2

I was reading this question about Lists and deferred execution.

SLaks mentioned you can replace the ToList() in this code with a Join() instead and it'd be much faster.

How can I change this code to use IEnumerable.Join()?

var dic = new Dictionary<int, string>();

for (int i = 0; i < 20000; i++)
{
    dic.Add(i, i.ToString());
}

var list = dic.Where(f => f.Value.StartsWith("1")).Select(f => f.Key).ToList(); 

var list2 = dic.Where(f => list.Contains(f.Key)).ToList();
Dmitry Bychenko
  • 180,369
  • 20
  • 160
  • 215
David Klempfner
  • 8,700
  • 20
  • 73
  • 153
  • What he wrote is that instead of iterating over both lists to find matches, `Join` should be used to match records and still get deferred execution.
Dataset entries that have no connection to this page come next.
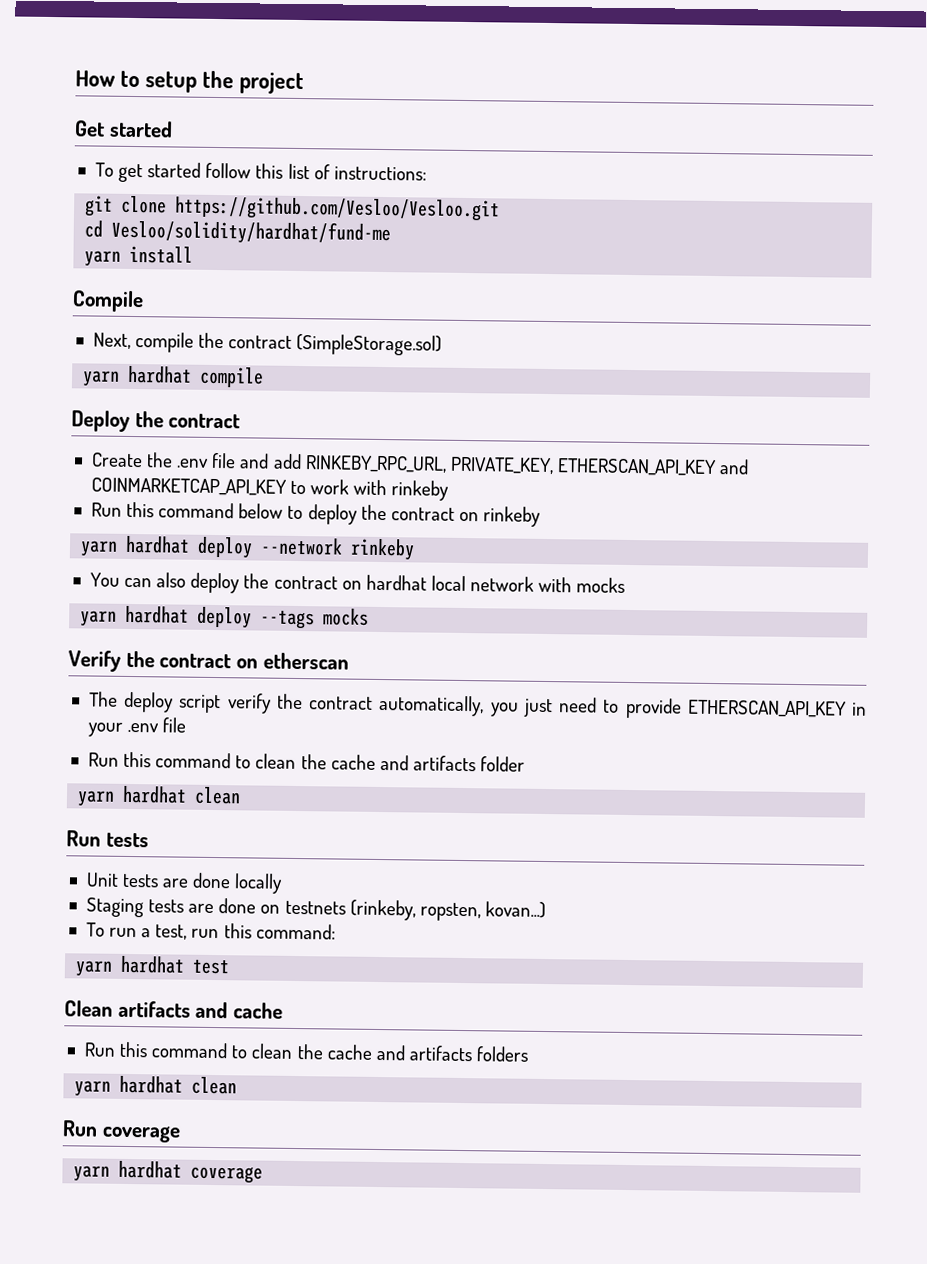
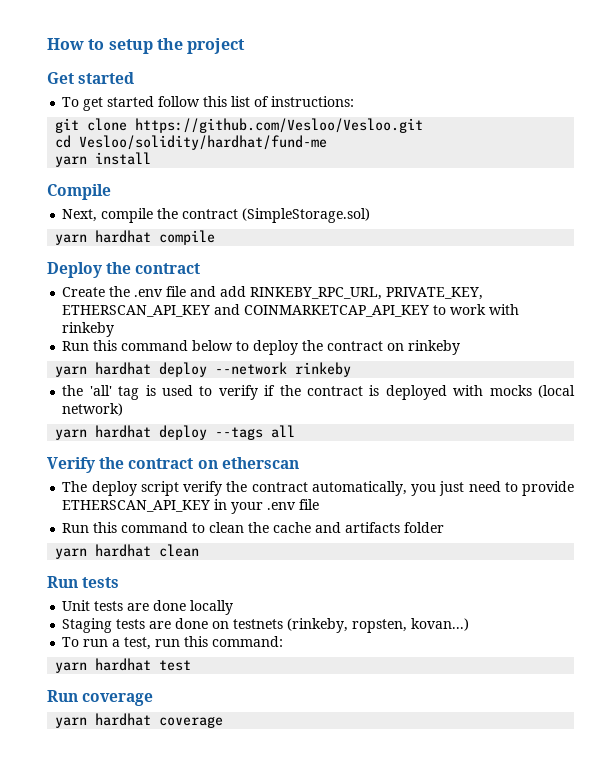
[89,572,535,594] You can also deploy the contract on hardhat local network -> [62,385,447,400] the 'all' tag is used to verify if the contract is deployed
(626, 585) none -> [538,385,575,398] [62,403,124,416] (local network)
[323,608,370,626] mocks -> [271,425,296,438] all
[64,1000,284,1019] [83,1041,530,1062] [74,1075,238,1097] // Clean artifacts and cache // Run this command to clean the cache and artifacts folders // yarn hardhat clean -> (192, 665) none

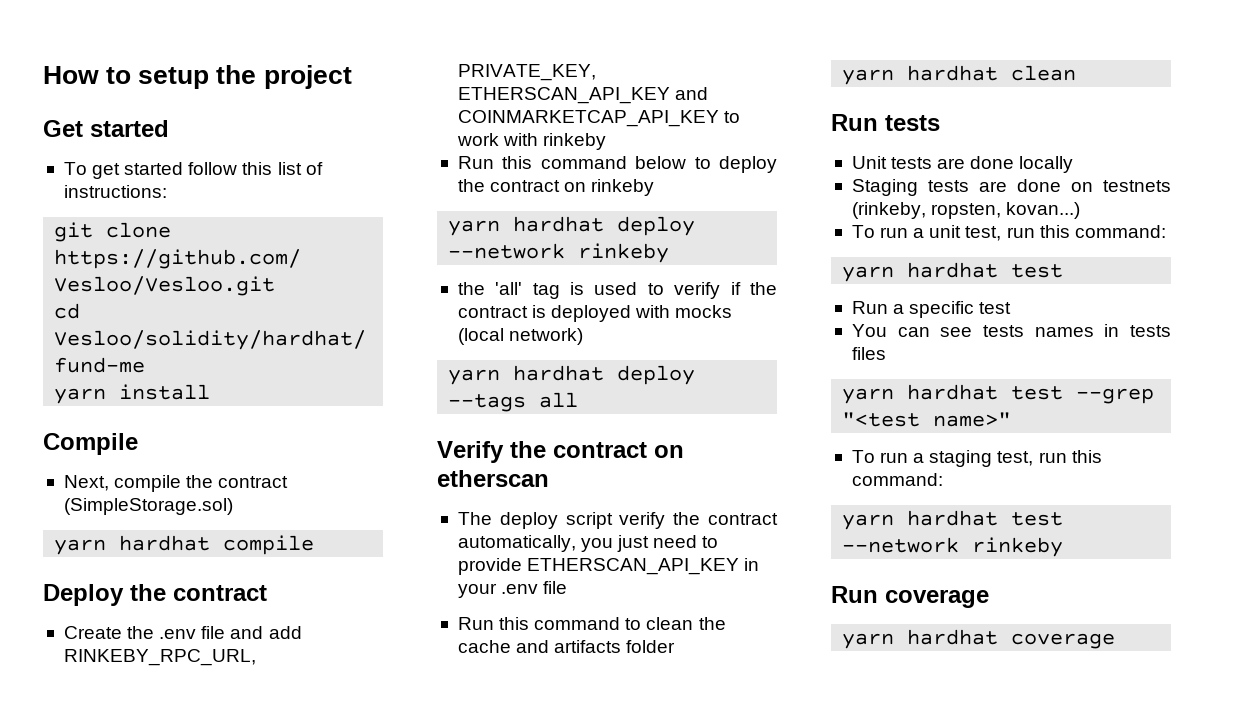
[124,636,284,650] [55,658,192,673] test, run this command: // yarn hardhat test -> [929,225,1166,241] [842,262,1064,282] [851,301,1012,318] [851,324,1171,337] [851,347,886,360] [842,384,1155,404] [842,412,1012,427] [851,450,1102,467] [851,473,943,486] [842,510,1064,530] [842,537,1064,557] unit test, run this command: // yarn hardhat test // Run a specific test // You can see tests names in tests files // yarn hardhat test --grep "<test name>" // To run a staging test, run this command: // yarn hardhat test --network rinkeby

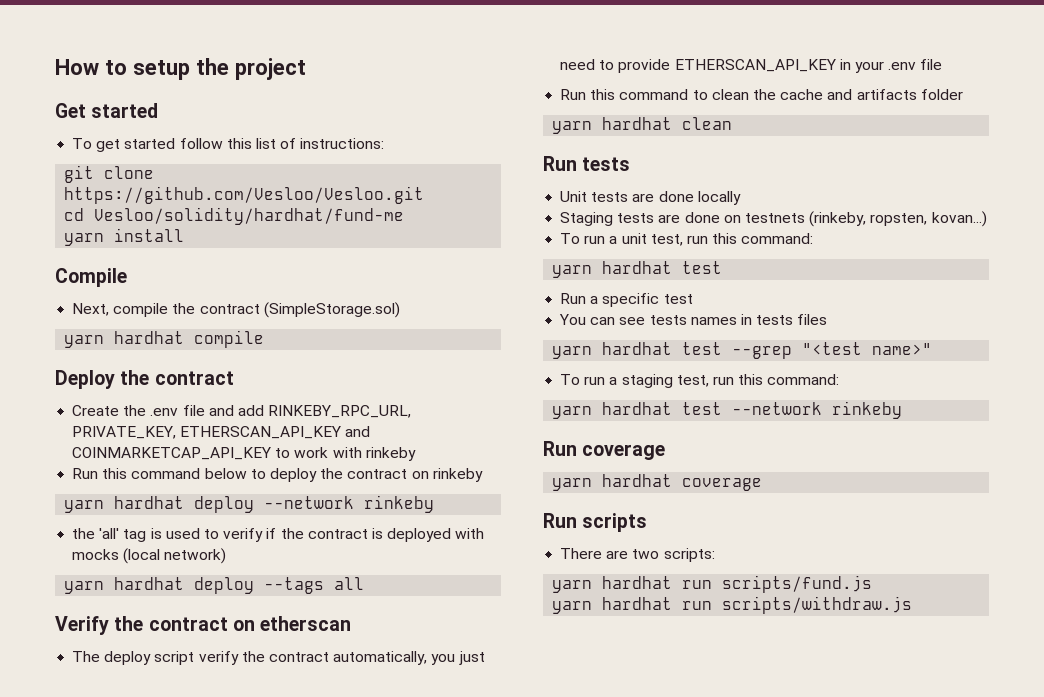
(1116, 641) none -> [543,513,648,532] [560,548,715,562] [552,575,873,593] [552,596,913,614] // Run scripts // There are two scripts: // yarn hardhat run scripts/fund.js // yarn hardhat run scripts/withdraw.js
Your code's problem is that it's using a `Dictionary` in the first place though. Iterating over a dictionary is a *lot* slower than iterating over an array/List. Searching is slower too, unless you use exact key lookups – Panagiotis Kanavos Jun 04 '21 at 10:47
  • 3
    What's the point of this code anyway? You've already found the matching items in the first query. `list2` will contain the `KeyValuePair` items found by the first query. `dic.Where(f => f.Value.StartsWith("1")).ToList();` would be enough – Panagiotis Kanavos Jun 04 '21 at 10:49
  • @PanagiotisKanavos - I think the point is to demonstrate the execution inefficiency of a double query. It's not about optimisation. – Enigmativity Jun 04 '21 at 10:56
  • 1
    @Enigmativity If it were about that, then a better example would have been far more appropriate. I'm leaning towards Panagiotis' opinion as being more relevant. – DavidG Jun 04 '21 at 10:58
  • @DavidG - Check the links in the question. The OP got the code from there. – Enigmativity Jun 04 '21 at 11:00
  • The example is bad. `Join` is faster because it builds a `HashSet` internally from one sequence and uses it to find matches from the other. That's what a Dictionary is for! – Panagiotis Kanavos Jun 04 '21 at 11:02
  • Yes, agreed the example is bad. – Enigmativity Jun 04 '21 at 11:04

3 Answers3

1

You can change the code as shown below

var list = dic.Where(f => f.Value.StartsWith("1")).ToList(); 
var list2 = dic.Join(list, d=> d.Key, a => a.Key, (d, a) => new {d, a}).Select(m => m.d).ToList();

Yes, the Join would be faster compared to Contains.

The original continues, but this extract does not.